General Matrix-Vector Multiplication (GEMV)#

===========================================

Contributor: @botbw

Warning

This document is still experimental and may be incomplete.
Suggestions and improvements are highly encouraged—please submit a PR!

Tip

Example code can be found at examples/gemv/example_gemv.py.

General matrix-vector multiplication (GEMV) can be viewed as a specialized case of general matrix-matrix multiplication (GEMM). It plays a critical role in deep learning, especially during the inference phase of large language models. In this tutorial, we will optimize GEMV from a thread-level perspective step by step using TileLang.

Triton Implementation#

When implementing a GEMV kernel, you might start with a high-level approach using a tool like Triton.
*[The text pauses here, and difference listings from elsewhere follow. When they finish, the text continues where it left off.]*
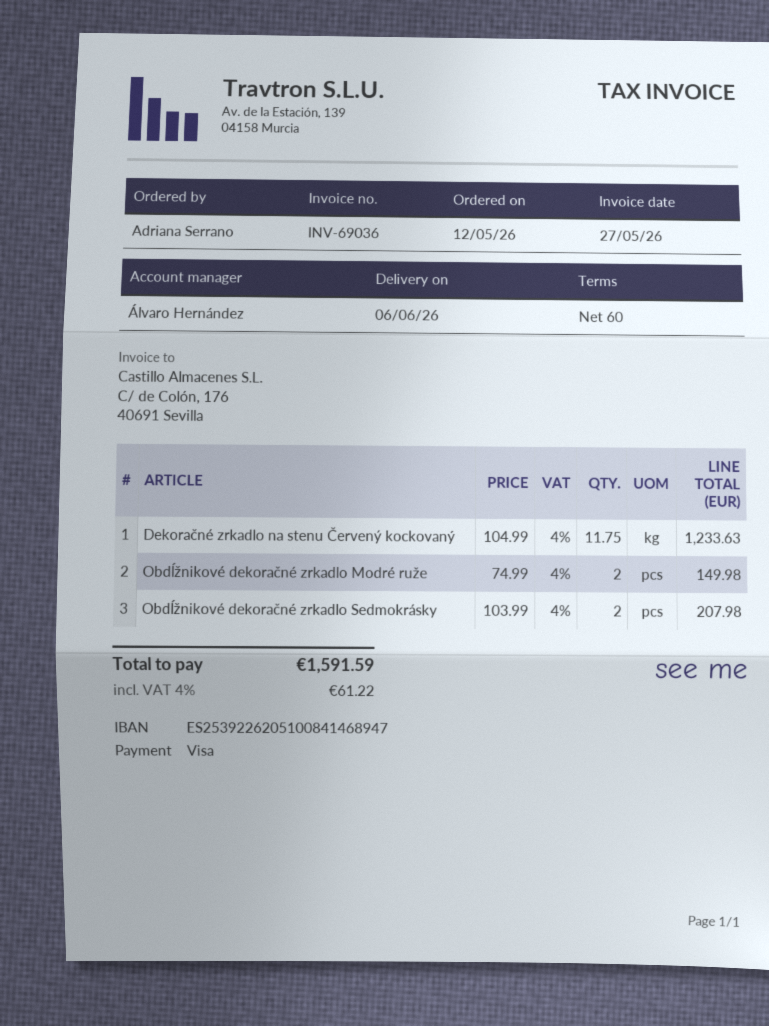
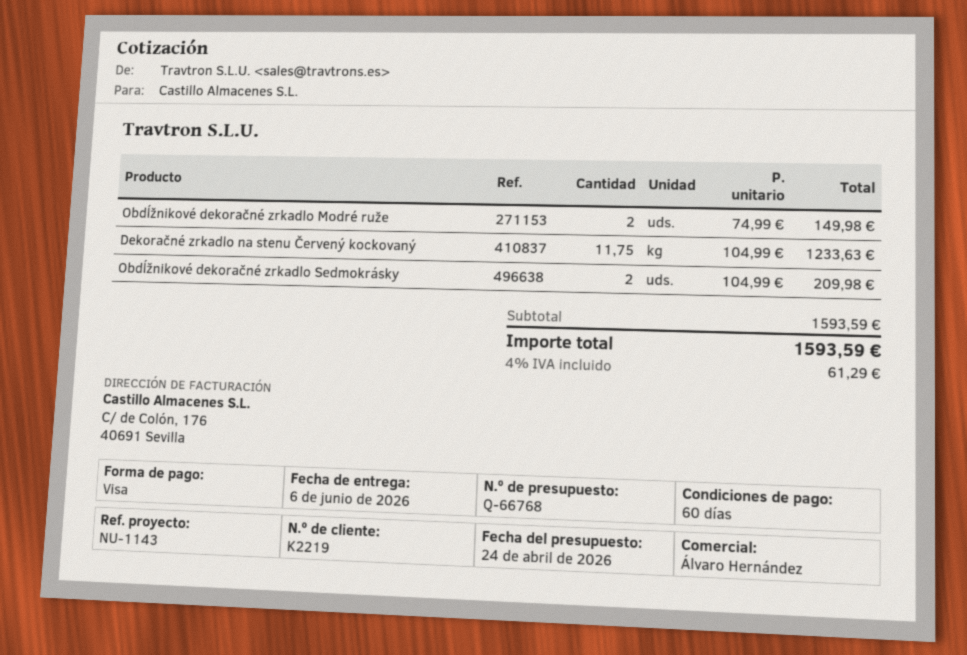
Obdĺžnikové dekoračné zrkadlo Sedmokrásky: 2 x 103.99 = 207.98 -> 2 x 104.99 = 209.98
tax: 4% = 61.22 -> 4% = 61.29
total: 1591.59 -> 1593.59

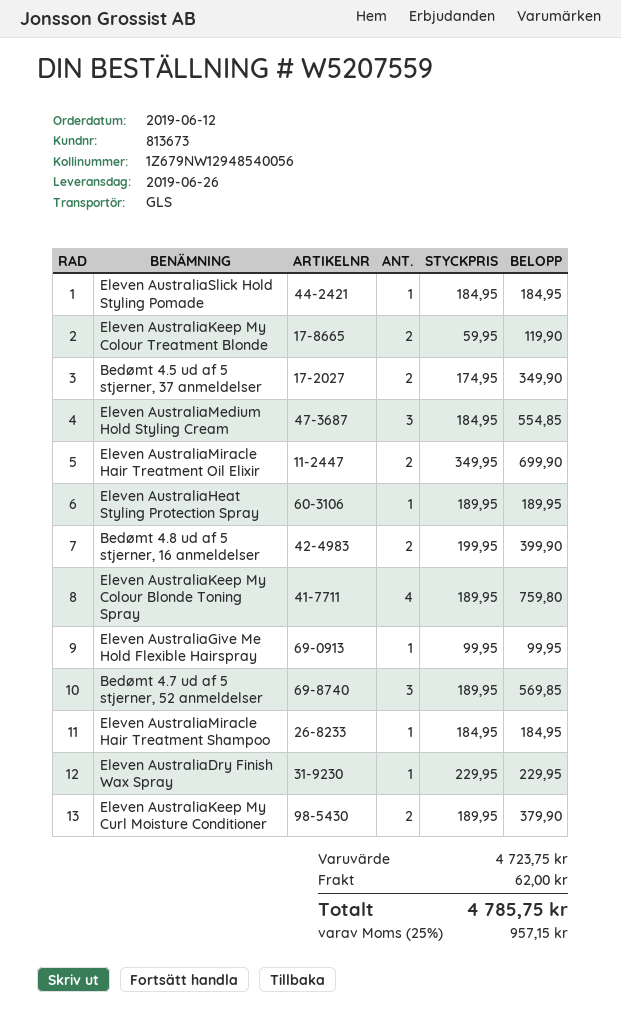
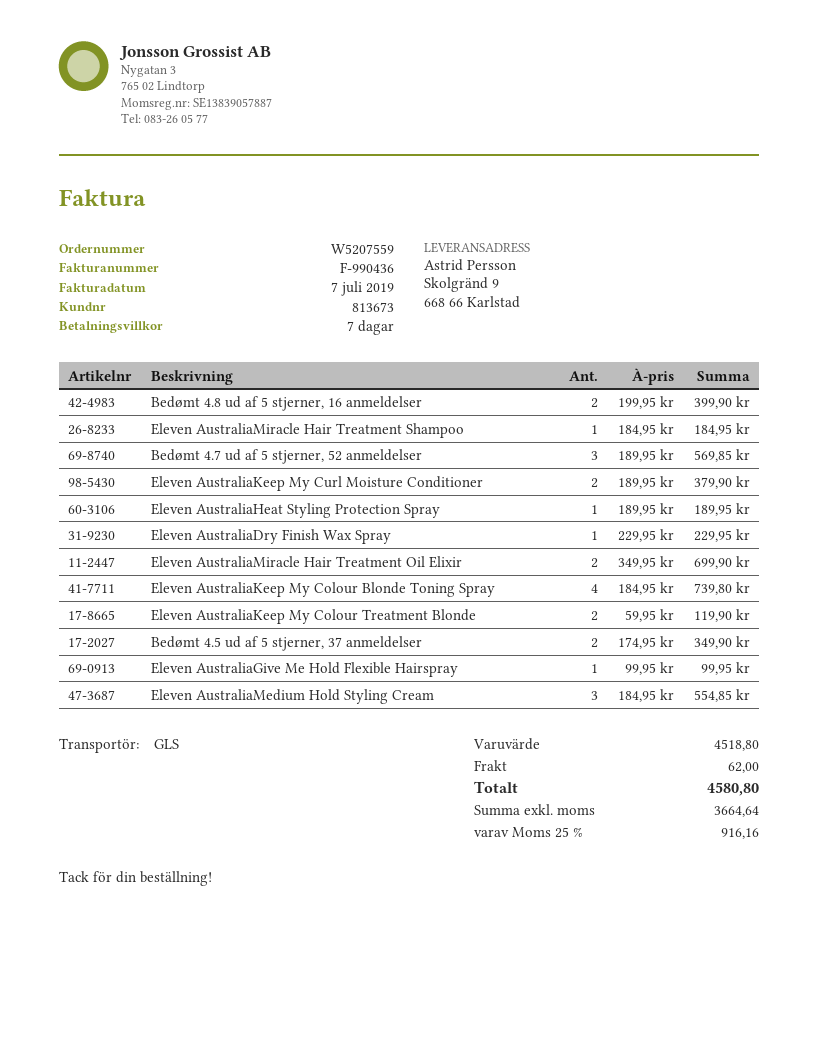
Eleven AustraliaSlick Hold Styling Pomade: 1 x 184.95 = 184.95 -> none
Eleven AustraliaKeep My Colour Blonde Toning Spray: 4 x 189.95 = 759.80 -> 4 x 184.95 = 739.80
subtotal: 4723.75 -> 4518.80
tax: 25% = 957.15 -> 25% = 916.16
total: 4785.75 -> 4580.80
A simple Triton kernel for GEMV might look like this:

@triton.jit
def _gemv_naive(
    x_ptr, A_ptr, y_ptr,
    N, K,
    BLOCK_SIZE_K: tl.constexpr,
):
    n = tl.program_id(0)
    offs_k = tl.arange(0, BLOCK_SIZE_K)
    mask = offs_k < K
    a_ptrs = A_ptr + n * K + offs_k
    a_vals = tl.load(a_ptrs, mask=mask, other=0.0)
    x_vals = tl.load(x_ptr + offs_k, mask=mask, other=0.0)
    dot = tl.sum(a_vals * x_vals, axis=0)
    tl.store(y_ptr + n, dot)

Triton is straightforward to use, as it operates at the block level. However, this approach may not allow for fine-grained thread-level optimization. In this tutorial, we will demonstrate how to write an optimized GEMV kernel in TileLang that exposes more low-level control.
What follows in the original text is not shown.